• **BRIEF**: Go through the listing below and output exactly the line with "- Maestros ecuatorianos", the line with "de Pedro Castillo", and each line between; omit the rest.

Content starts

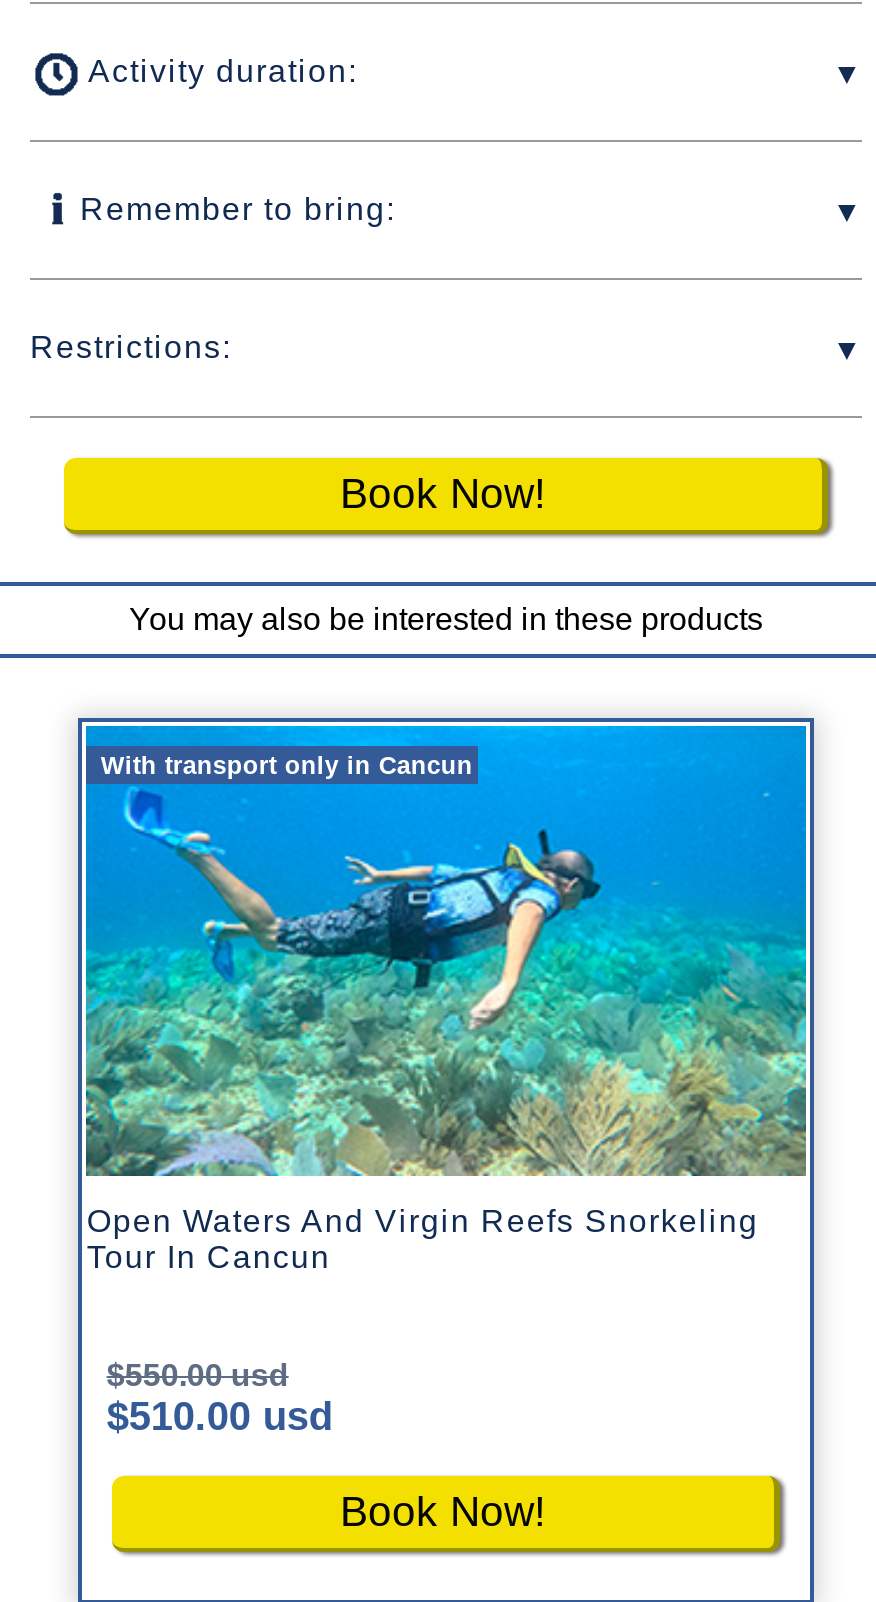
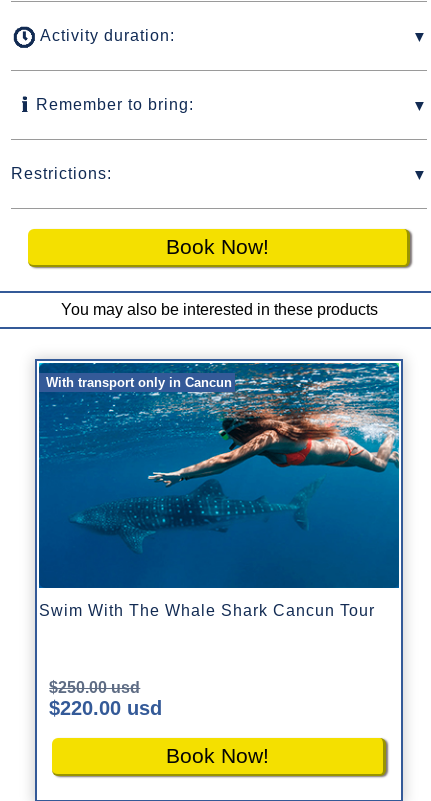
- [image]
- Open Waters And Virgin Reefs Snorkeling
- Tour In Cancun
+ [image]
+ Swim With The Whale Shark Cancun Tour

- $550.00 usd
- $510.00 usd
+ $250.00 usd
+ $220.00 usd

Content ends
Content starts

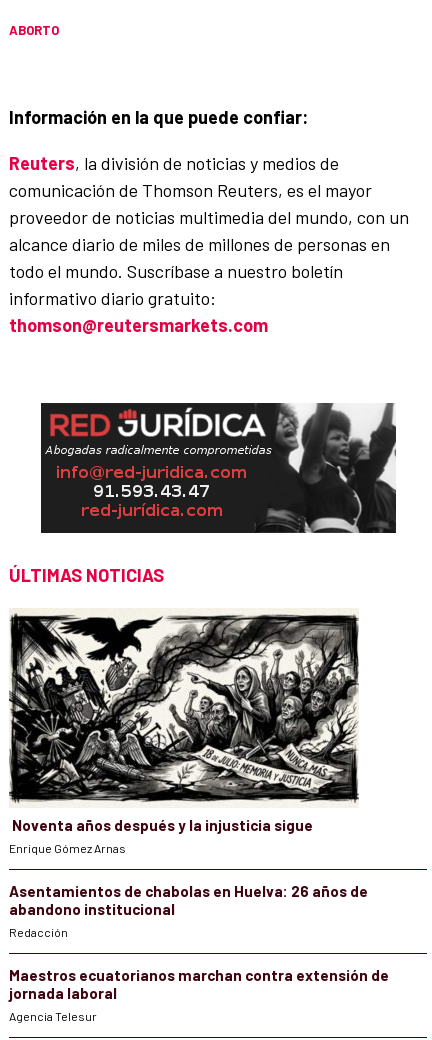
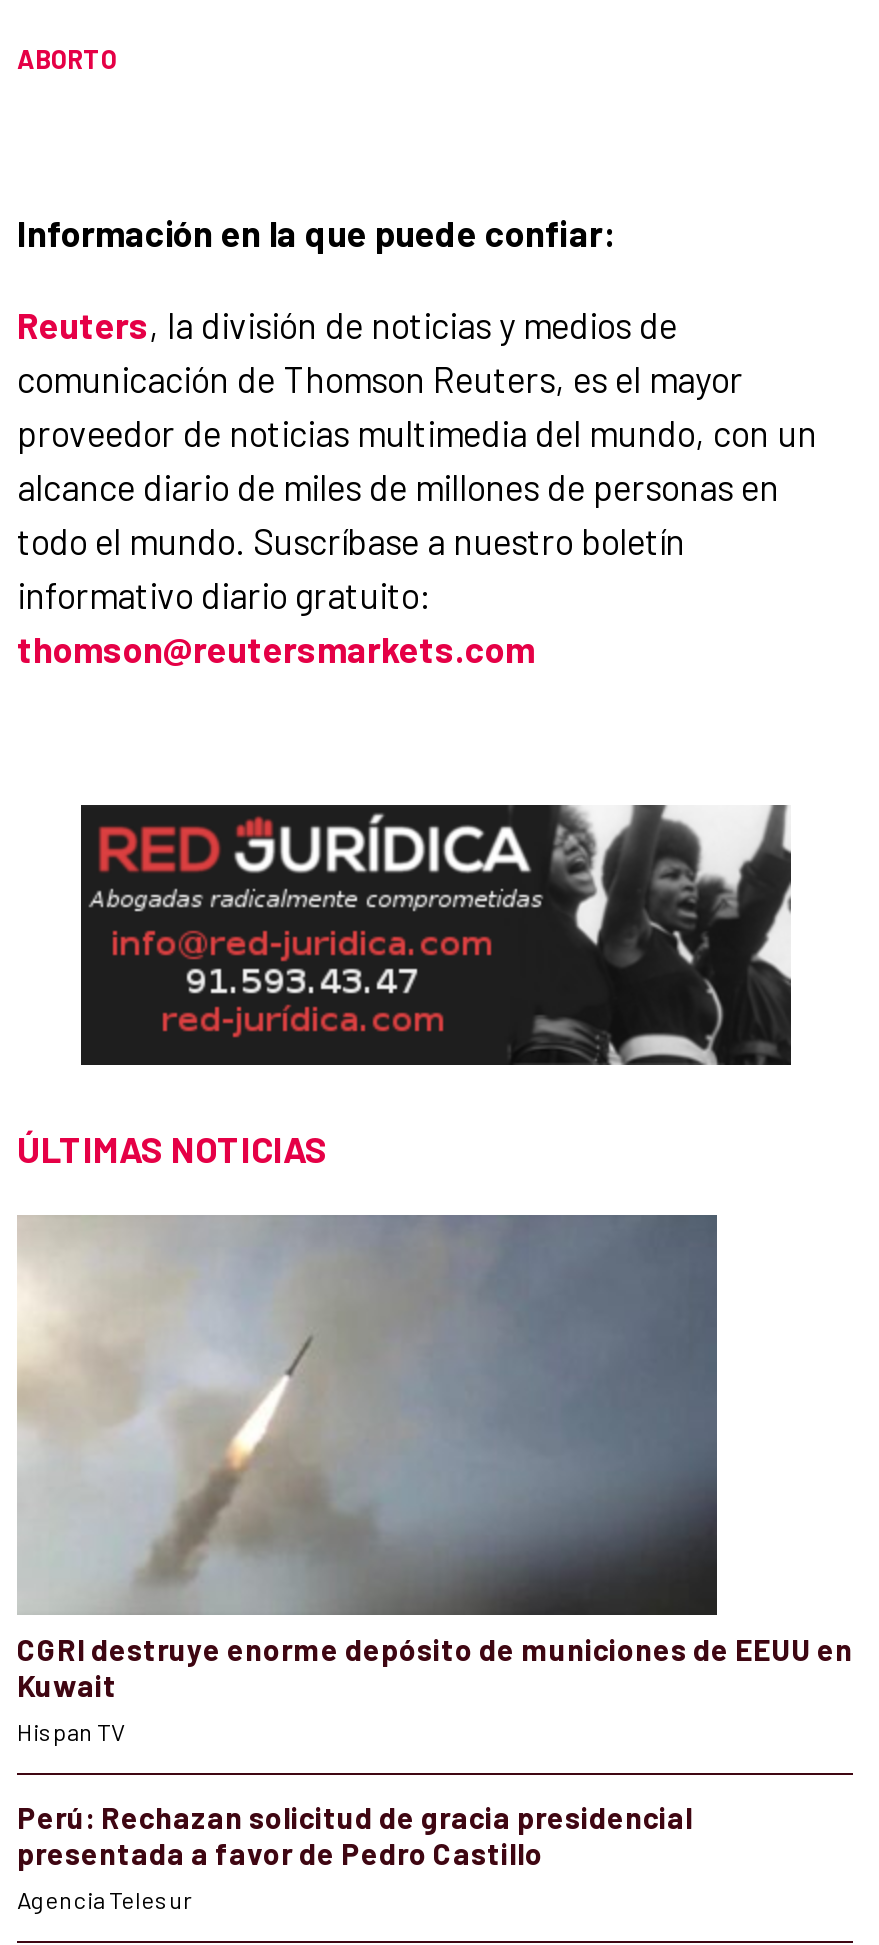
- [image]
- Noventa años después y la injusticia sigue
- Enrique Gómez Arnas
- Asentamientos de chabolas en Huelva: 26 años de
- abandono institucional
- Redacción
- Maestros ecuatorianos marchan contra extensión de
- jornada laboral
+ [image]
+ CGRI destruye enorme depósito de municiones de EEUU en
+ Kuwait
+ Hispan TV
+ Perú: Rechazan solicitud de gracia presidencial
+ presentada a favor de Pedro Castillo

Content ends

• **OUTPUT**:
- Maestros ecuatorianos marchan contra extensión de
- jornada laboral
+ [image]
+ CGRI destruye enorme depósito de municiones de EEUU en
+ Kuwait
+ Hispan TV
+ Perú: Rechazan solicitud de gracia presidencial
+ presentada a favor de Pedro Castillo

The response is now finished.